## What this task involves
Search the records below for the string "border" and report only the number of lines that contain it.

## Data section
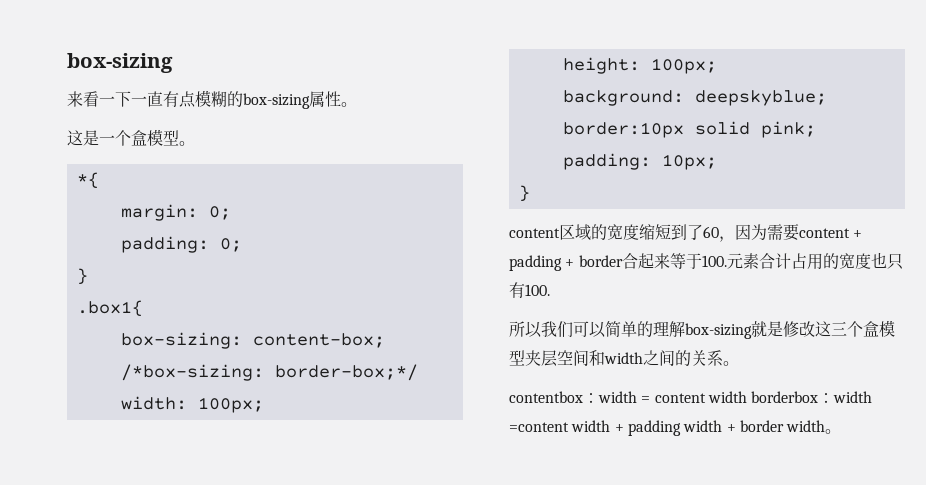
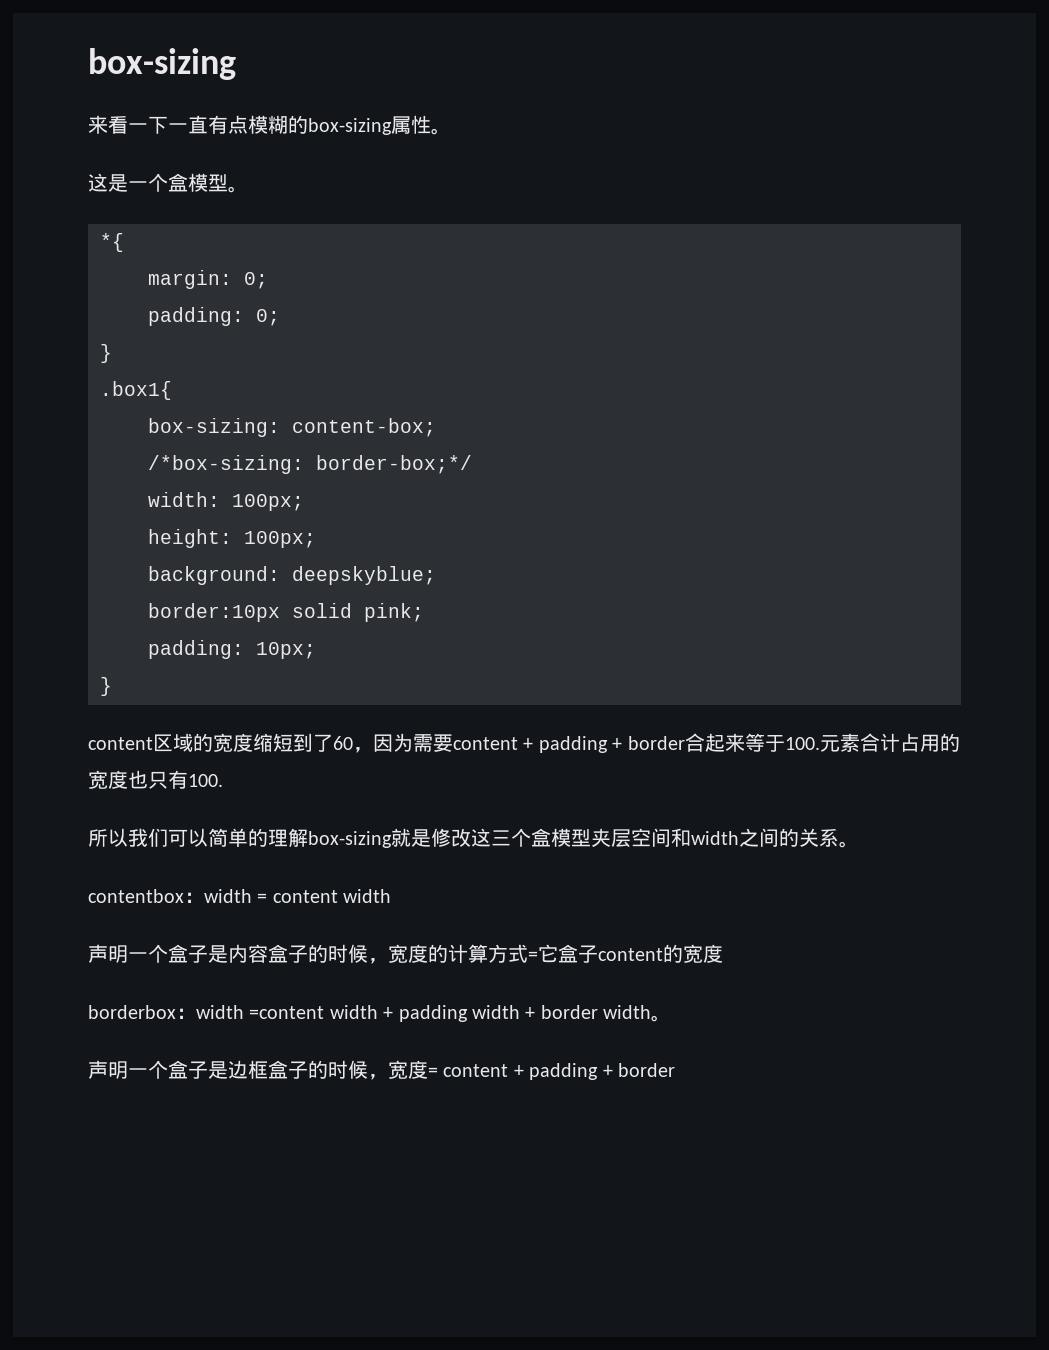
- contentbox：width = content width borderbox：width =content width + padding width + border width。
+ contentbox：width = content width
+ 声明一个盒子是内容盒子的时候，宽度的计算方式=它盒子content的宽度
+ borderbox：width =content width + padding width + border width。
+ 声明一个盒子是边框盒子的时候，宽度= content + padding + border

## Final answer
3